Advertisement

A New Class of Laughingstock

Share
TIMES STAFF WRITER

They’re so crude and uncultured that few envy their fabulous wealth. They’re such tacky dressers that noses wrinkle in unison whenever they penetrate the posh gathering places of the beautiful people. And they’re so stupid, greedy and gullible, it is obvious at first glance that the strutting Philistines dubbed “New Russians” could be successful only through thuggery or dumb luck.

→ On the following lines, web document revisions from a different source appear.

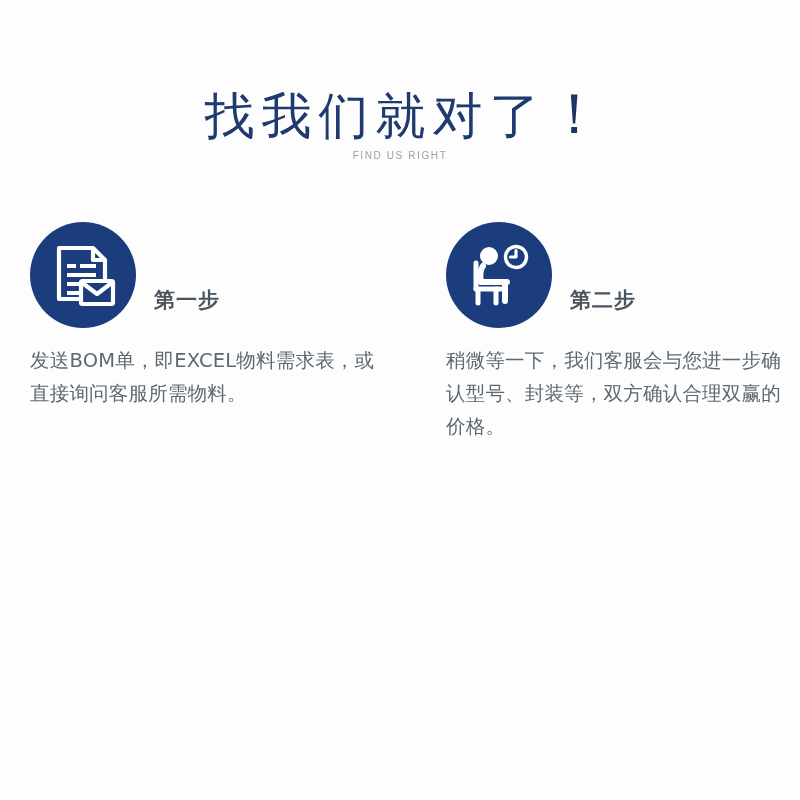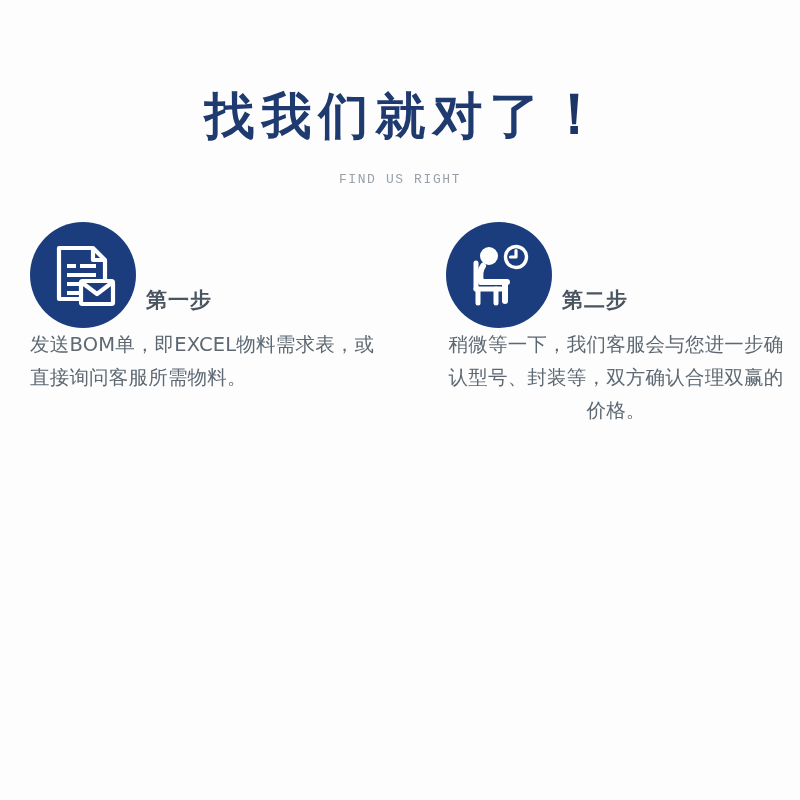--- a/index.html
+++ b/index.html
@@ -17,63 +17,64 @@
 
   
   .header {
     width: 100%;
     padding-top: 86px;
     text-align: center;
   }
   .header-title {
     font-family: "DejaVu Sans", "Liberation Sans", sans-serif;
     font-size: 50px;
-    font-weight: bold;
+    font-weight: normal;
     color: #1f3a6e;
     letter-spacing: 7px;
     line-height: 1;
     white-space: nowrap;
     display: inline-block;
     text-indent: 7px;
   }
   .header-title .bang {
     font-size: 56px;
     letter-spacing: 0;
     color: #1c3566;
   }
   .header-sub {
-    margin-top: 30px;
-    font-size: 13px;
+    margin-top: 8px;
+    font-size: 10px;
     color: #9aa0a8;
     letter-spacing: 1.6px;
     font-weight: normal;
-    font-family: Liberation Mono, monospace;
+    font-family: Liberation Sans, sans-serif;
   }
 
   
   .steps {
     position: absolute;
     top: 210px;
     left: 0;
     width: 800px;
     display: grid;
     grid-template-columns: 418px 382px;
     grid-template-rows: 268px auto;
   }
   .step {
     position: relative;
     box-sizing: border-box;
   }
   .step-col-a { padding-left: 30px; }
-  .step-col-b { padding-left: 28px; text-align: center; }
+  .step-col-b { padding-left: 28px; }
 
   .step-head {
     display: flex;
     align-items: flex-end;
     height: 118px;
+    gap: 8px;
   }
   .badge {
     width: 106px;
     height: 106px;
     border-radius: 50%;
     background: #1b3c7d;
     flex: 0 0 106px;
     display: flex;
     align-items: center;
     justify-content: center;
@@ -83,21 +84,21 @@
   .step-label {
     font-size: 21px;
     font-weight: bold;
     color: #4a5560;
     margin-left: 10px;
     margin-bottom: 14px;
     white-space: nowrap;
     letter-spacing: 1px;
   }
   .step-body {
-    margin-top: 0;
+    margin-top: 16px;
     font-size: 19.5px;
     line-height: 33px;
     color: #5d6872;
     letter-spacing: 0.2px;
     font-weight: normal;
     max-width: 360px;
   }
   .step-col-b .step-body { max-width: 340px; }
 </style>
 </head>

But say what you will about the slimy stratum of wheeler-dealers controlling commerce in today’s Russia, they have given back something vital to this depressed federation: As the newest targets of this country’s legendary anekdoti, New Russians have restored their moody countrymen’s sense of humor.

After a long drought of political jokes of the type that kept Russians laughing even through times of terror, people are again knee-slapping over the absurdity that surrounds them. And one of the most absurd developments in post-Soviet capitalist Russia is the rise of a boorish underclass to a level of wealth and power that the pathetic clods are intellectually unequipped to deal with.

Advertisement

While the phenomenon of well-heeled hicks might be met in the West with resentment, Russians have a history of dealing with social injustice by laughing it off.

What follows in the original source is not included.